I think I could live here :)




The docks are very long as the area between the homes and the water is marshy with some sort of grass... we call them tules but I think there is a local name for this type of swamp grass.

The first night in Georgetown, we rode our bikes to a local event at the Kominski Mansion, sitting under huge shade trees, and listened to a concert from the Long Bay Youth Orchestra.  It was almost surreal to look out on the ICW, listening to classical music and watching the leaves rustle above us in the gentle breeze.  You couldn't ask for a more glorious day.







We docked at the Harborwalk Marina which is literally right in the historic district and walking distance to several small, local museums... a Rice Museum and a maritime museum, as well as the Kominski Home museum.

The south is so genteel... I appreciated taking a break from shopping at all the cute little shops!
Georgetown was settled in the early 1700's and was once one of the biggest export towns for Carolina rice.  Today it has a paper mill and a steel mill which, unfortunately, are visible on the waterfront.  But we just looked past them and enjoyed the charming main street and beautiful tree lined side streets and watched the boats go by.

Harborwalk has very nice slips and restrooms, laundry facilities and they sell ice.  The grocery store is about 1.5 miles away.  It is right downtown near some nice restaurants and delis.  Many boats are anchored out in the harbor and dinghy in to the docks to visit town.


Today is Cinco de Mayo so we are celebrating with margaritas and fajitas for dinner!  We don't have a blender so, fortunately, we found these which work just great!  Now, where is that shaker of salt?




Saturday, May 3, 2014

Charleston to Isle Of Palms SC

Well, we're off!  Down the Ashley River, across Charleston Bay and onto the Intercoastal Waterway (ICW).  The day was cloudy but warm (80's) and the sun eventually did shine.  We traveled only about 30 miles today as we really wanted to stop at the Isle of Palms marina for the night. We had been to the older, more historic island: Sullivan's Island to see Fort Moultrie last time; but had heard how beautiful this recently developed island is and wanted to see it.  Besides, there is a great restaurant with live music tonight and it sounded like fun.

The pictures of Charleston from the bay didn't turn out well as it was cloudy but the views of the battery were still beautiful... and we saw DOLPHINS!  Hopefully we'll see more and get pictures next time!

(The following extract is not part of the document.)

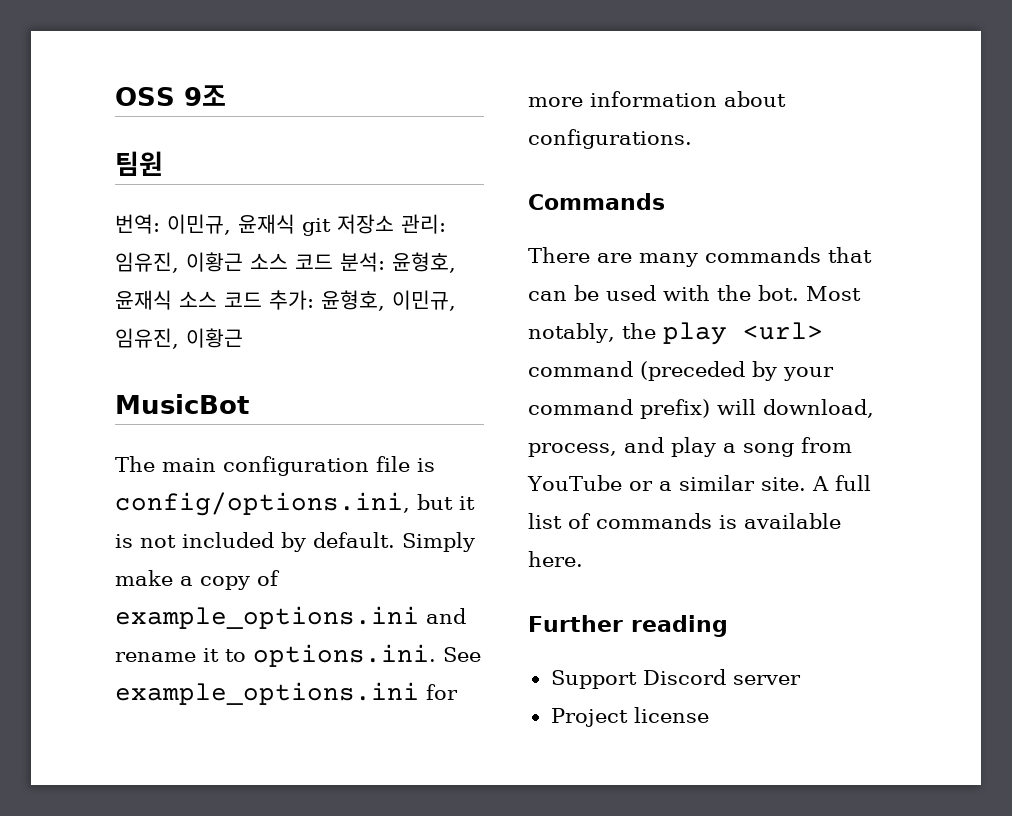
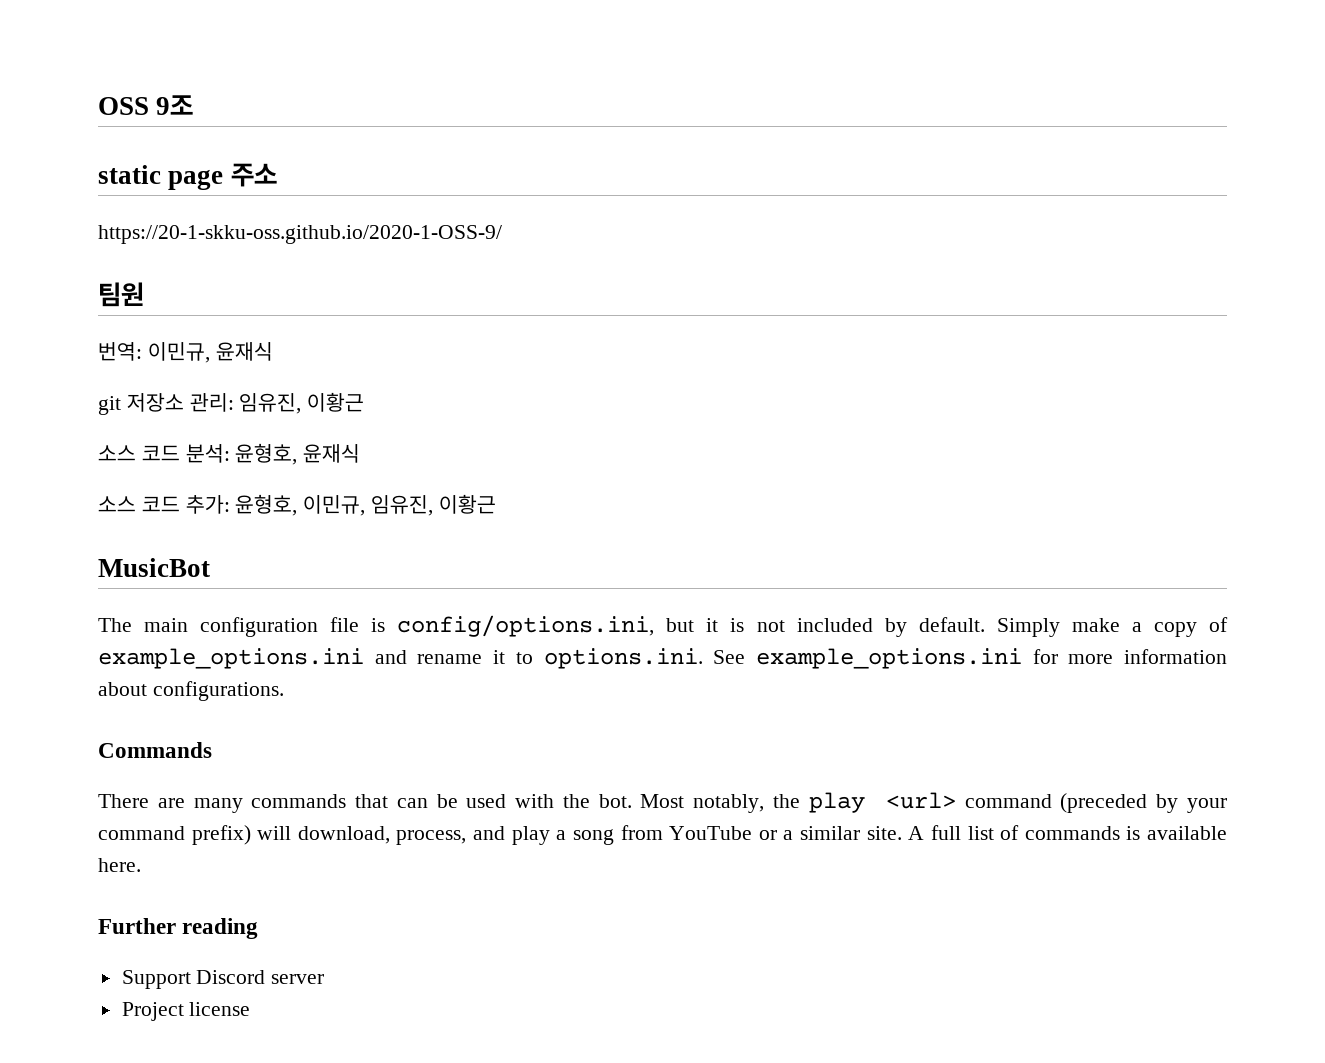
(226, 95) none -> [98,163,277,190] [98,225,502,244] // static page 주소 // https://20-1-skku-oss.github.io/2020-1-OSS-9/
(295, 224) none -> (273, 351) //
(243, 262) none -> (365, 402) //
(172, 300) none -> (361, 453) //

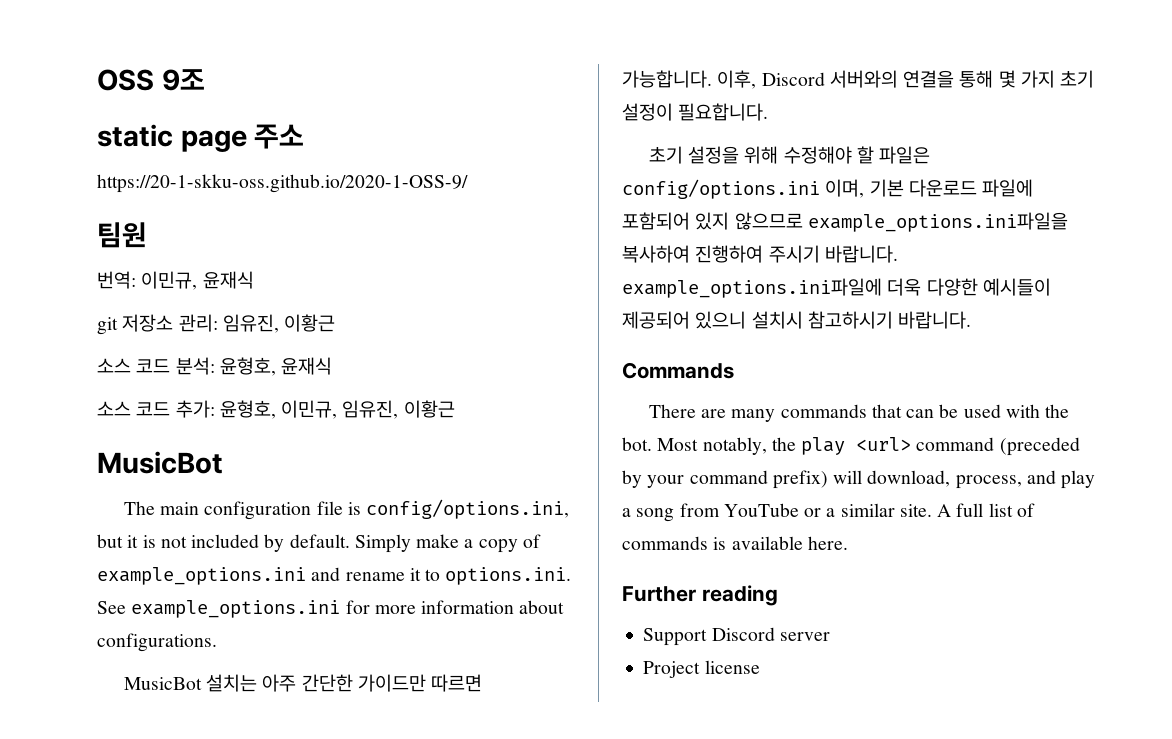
(284, 691) none -> [123,674,483,692] [622,70,1095,89] [622,103,769,121] [648,146,931,164] [622,179,1034,199] [622,212,1068,232] [622,245,898,263] [622,278,1051,298] [622,311,972,329] // MusicBot 설치는 아주 간단한 가이드만 따르면 가능합니다. 이후, Discord 서버와의 연결을 통해 몇 가지 초기 설정이 필요합니다. // 초기 설정을 위해 수정해야 할 파일은 config/options.ini 이며, 기본 다운로드 파일에 포함되어 있지 않으므로 example_options.ini파일을 복사하여 진행하여 주시기 바랍니다. example_options.ini파일에 더욱 다양한 예시들이 제공되어 있으니 설치시 참고하시기 바랍니다.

Restaurant here at the IOP marina... Live music this evening!
 Surprisingly we were guest docked next to another boat from Las Vegas NV!  What are the chances of two boats on the dock in SC from Las Vegas?  Pretty good, our neighbors told us that last year when they were here at this marina there were actually three boats from Las Vegas!  Unlike our boat which trailered here, these boats were purchased here on the East Coast somewhere but the people live (or used to live) in LV.  Our dock neighbors recently sold their house and live on their 42ft Hunter Sailboat (with two storage units: one in NC and one in FL).  They divide their time between their storage units traveling up and down the coast and enjoying the cruising life.

Today was the first annual "corn hole" tournament here at the IOP Marina.  Corn Row is some kind of game, similar to horseshoes except you throw some kind of burlap bags into wooden platform, shooting for a hole.



The sun actually came out about 3pm and we decided to take our bikes to the beach (Atlantic side) and around the golf course... very fun!

 Typical $3-4 million dollar homes at the beach. We decided we want one!


Rob planning the next legs of our trip.


On the way back from the beach, we took a neighborhood side street just to check out the "average" homes (not on the ocean beach or on the ICW or the golfcourse).  Still very large homes and very beautiful. We saw a sight seldom seen in captivity: but I couldn't get a picture... sorry!  Two very tan, very fit young ladies riding skate boards through the neighborhood... in very skimpy thong bikinis. (Don't their butts get sunburn?)  Rob was happy we chose that side street.

After our bike ride, the band at the restaurant was starting up.  We were treated to live music (two different bands with very different playsets) all evening.  We pulled our lawnchairs out onto the dock and joined our neighbors for great boat stories,beer and wine, and live music until 10pm.  A great day!
Isle of Palms, SC

Friday, May 2, 2014

Return to Charleston, start of Leg 2

After a restful few weeks at home, in our own beds, we returned to Charleston to begin the second leg of the trip.   Our boat and car and belongings were all fine, although the boat was filthy.  We launched at Rivers Edge Marina on the Ashley River (North Charleston side) and stayed two nights; cleaning, provisioning etc.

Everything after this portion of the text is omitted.